The number of newly constructed traditional Korean houses, i.e., Hanoks, and light-frame buildings is increasing. However, related research is limited owing to the lack of awareness regarding safety evaluations. Therefore, this study conducted an outdoor exposure test to accurately evaluate wooden constructions. Spruce, pine, and fir (SPF) material was monitored for a year, wherein the SPF material was artificially dried under 18% moisture content, and its physical properties and color differences were measured once a month. Large differences were observed in the material's weight and moisture content, which are indexes sensitive to daily range and rainfall; however, no significant difference was found for other basic properties in the pre and post test results.
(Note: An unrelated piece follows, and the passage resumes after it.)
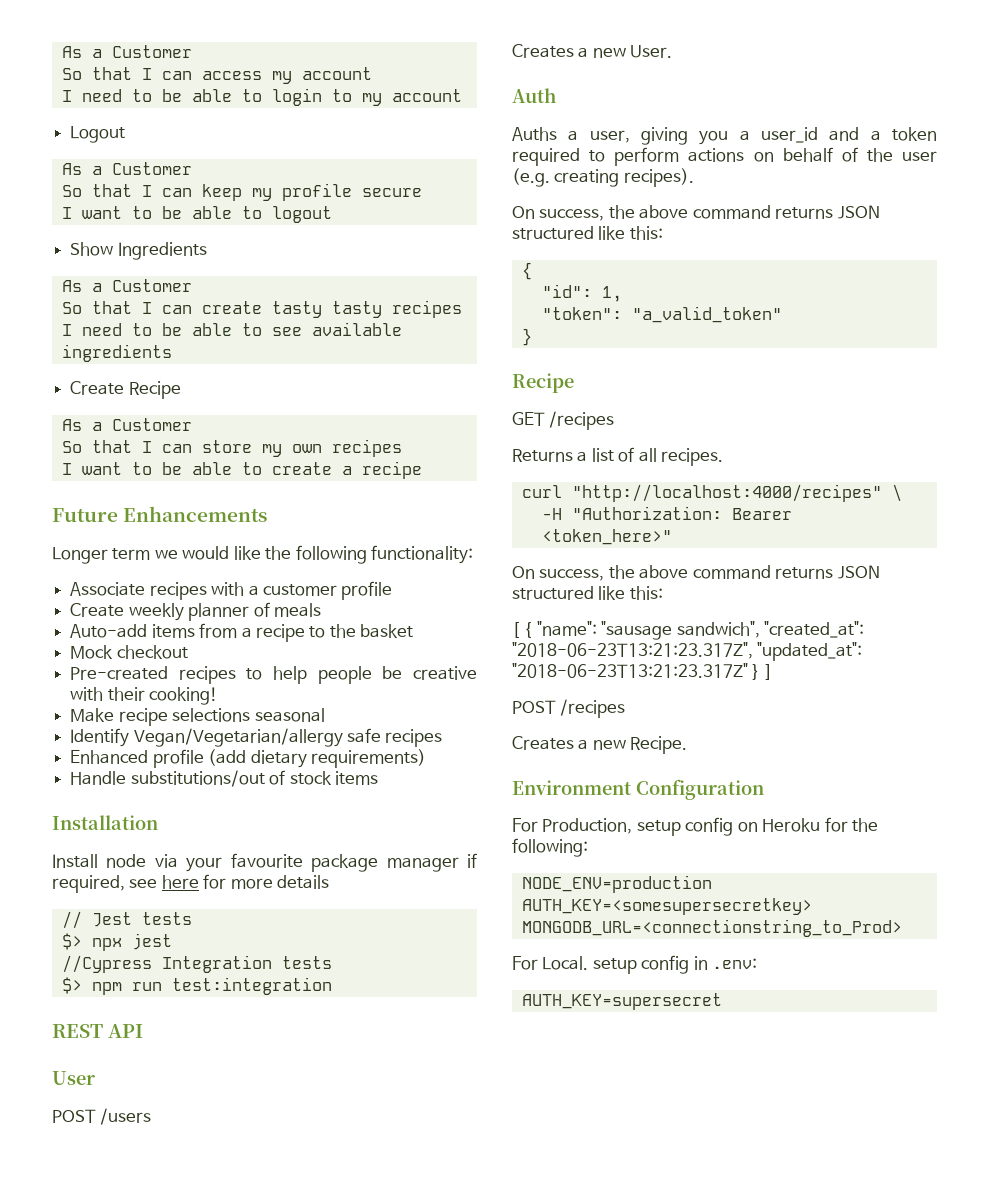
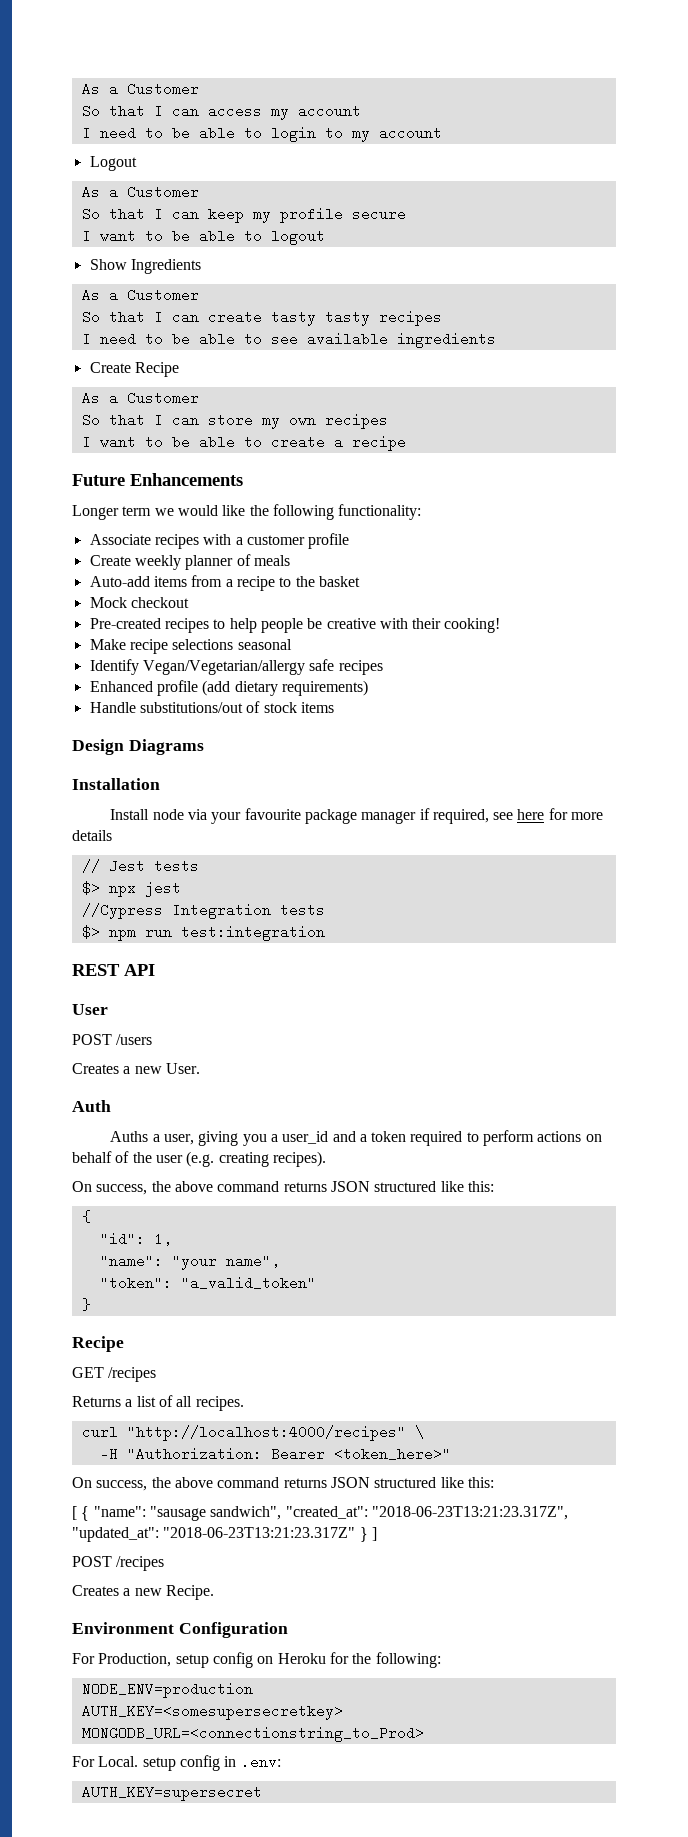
(378, 778) none -> [72,739,204,755] // Design Diagrams
(622, 294) none -> [99,1254,280,1270] // "name": "your name",

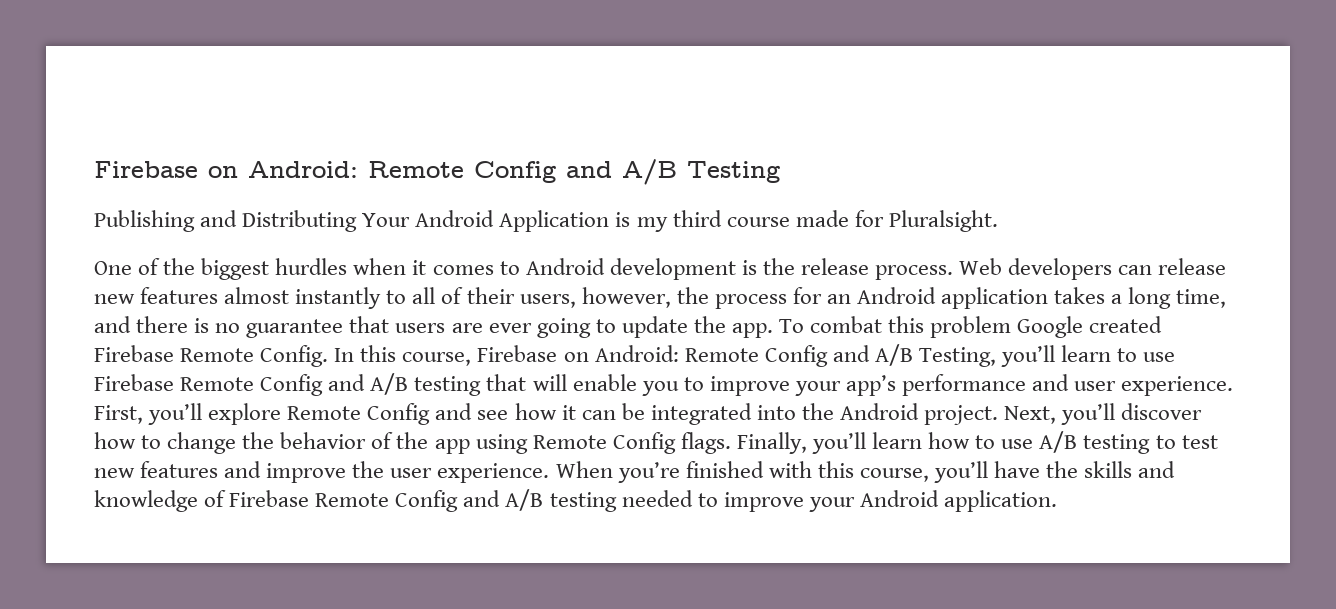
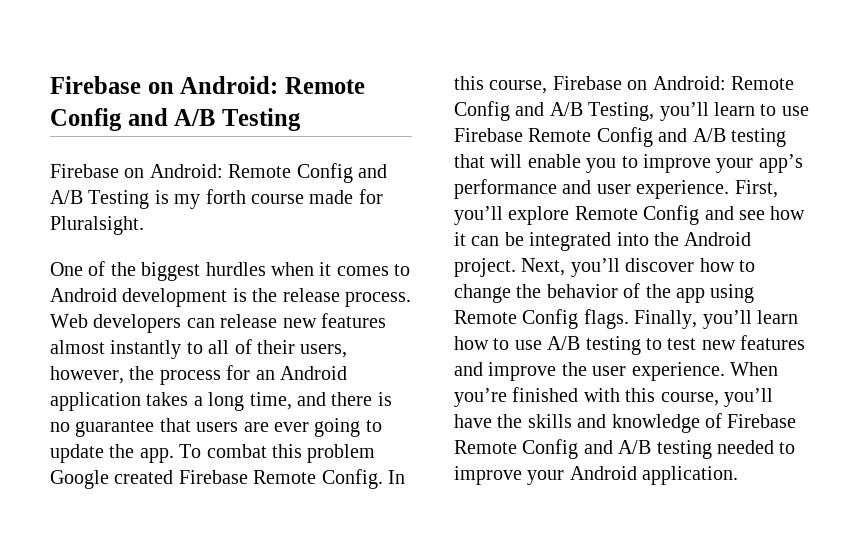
[94,210,610,232] Publishing and Distributing Your Android Application -> [50,163,387,183] [50,190,150,209] Firebase on Android: Remote Config and A/B Testing
[672,210,722,227] third -> [205,189,246,204] forth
Herein, $L^*$, $a^*$, and $b^*$ values represent color differences; these values exhibited a general decrease after the test. Such differences were attributed to the loss of lignin in the wood. The color difference value was high between the months of May and July, when the daily range and rainfall significantly fluctuated. Multiple regression analysis was performed on the $a^*$ value (redness indicator), daily range, rainfall, and ultraviolet index. The results indicated that the daily range influenced redness the most. According to the estimated regression equation, the daily range and redness are positively correlated. Based on the results, the types and influence of independent variables on color difference are expected to change as the wood's duration of outdoor exposure and the amount of data obtained both increase.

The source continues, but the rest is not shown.